The end-to-end system for streaming data injection and real-time and batch analytics uses Kafka and Spark for the messaging, streaming, and batch jobs. For the storage layer, the customer wanted to evaluate HDFS, HBase, and Kudu solutions for its usage scenarios. Wei and Zhaojuan discuss the challenges they encountered in tuning Kudu performance, largely because it’s a new storage engine, so there isn’t much available information to refer to.

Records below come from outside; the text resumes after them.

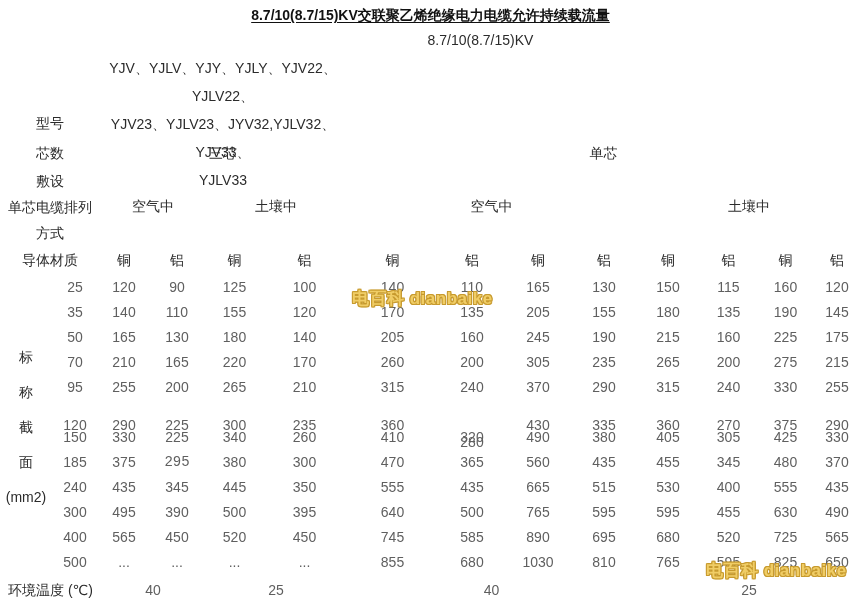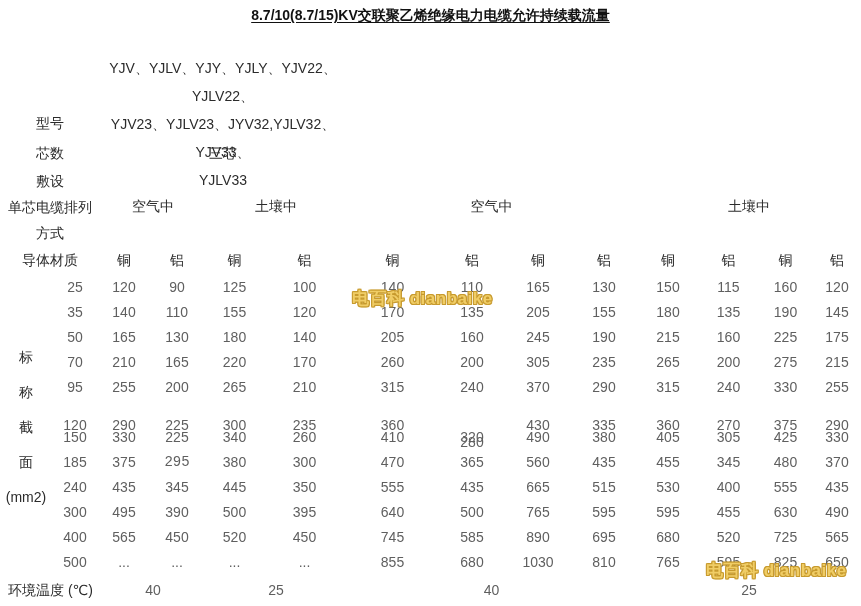--- a/index.html
+++ b/index.html
@@ -70,6 +70,7 @@
   </div>
 
   <div class="row r-voltage">
+    <div class="cell lbl sp-all">8.7/10(8.7/15)KV</div>
   </div>
 
   <div class="row r-model">

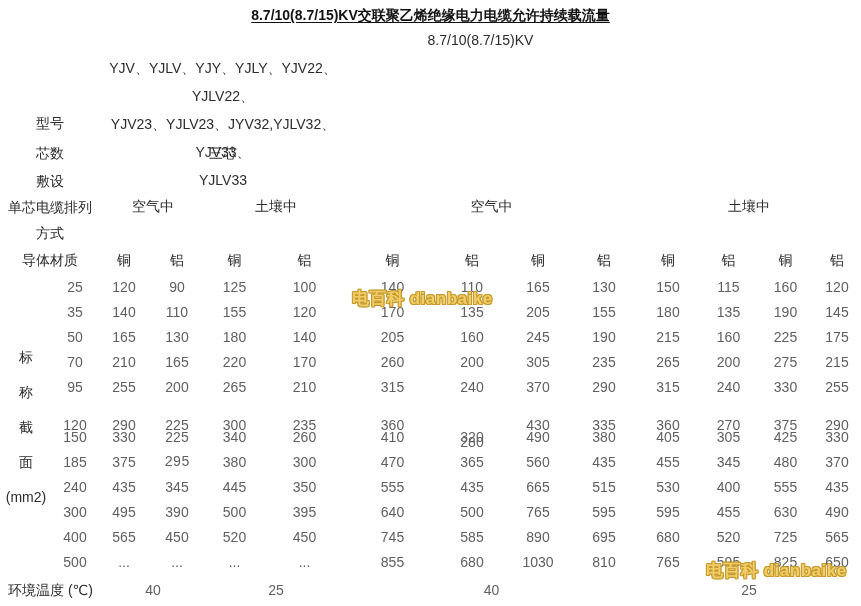--- a/index.html
+++ b/index.html
@@ -83,6 +83,7 @@
   <div class="row r-cores">
     <div class="cell lbl sp-label">芯数</div>
     <div class="cell lbl sp-three">三芯</div>
+    <div class="cell lbl sp-single">单芯</div>
   </div>
 
   <div class="row r-laying">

The performance of the Kudu-based cluster varies significantly with different workload setups, hardware selections, and software parameters (OS VM parameters, hashed tablet count, maintenance thread number, etc.). For example, table schema design is critical to the performance of time series injection workloads. Small range partitioning is good to achieve a high injection rate since the number of bloom filter lookups can be reduced. However, it will result in the increase of scanned tablet count for analytic jobs. Different scenarios also require different hardware resources. For injection intensive scenarios, SSDs must be used as WAL disks. Faster, higher core count CPUs are also needed when active tablet count increases. However, after fixing these performance issues, Kudu offers a balanced solution.

Topics include:

  • A comparison of HDFS, HBase, and Kudu for both injection and analytic jobs and why Wei and Zhaojuan selected Kudu
  • Best practices and key indicators on Kudu performance optimization, including table schema design, Kudu parameter tuning, hardware selection (processor, memory, disk and network), and software stack parameter tuning
  • Cluster capacity planning suggestions
Photo of Wei Chen

Wei Chen


Wei Chen is a software engineer at Intel. He is dedicated to performance optimization and simulation of storage engines for big data. Wei holds a master’s degree in signal and information processing from Nanjing University in China.

Photo of Zhaojuan Bian

Zhaojuan Bian


Zhaojuan Bianny Bian is an engineering manager in Intel’s Software and Service Group, where she focuses on big data cluster modeling to provide services in cluster deployment, hardware projection, and software optimization. Bianny has more than 10 years of experience in the industry with performance analysis experience that spans big data, cloud computing, and traditional enterprise applications. She holds a master’s degree in computer science from Nanjing University in China.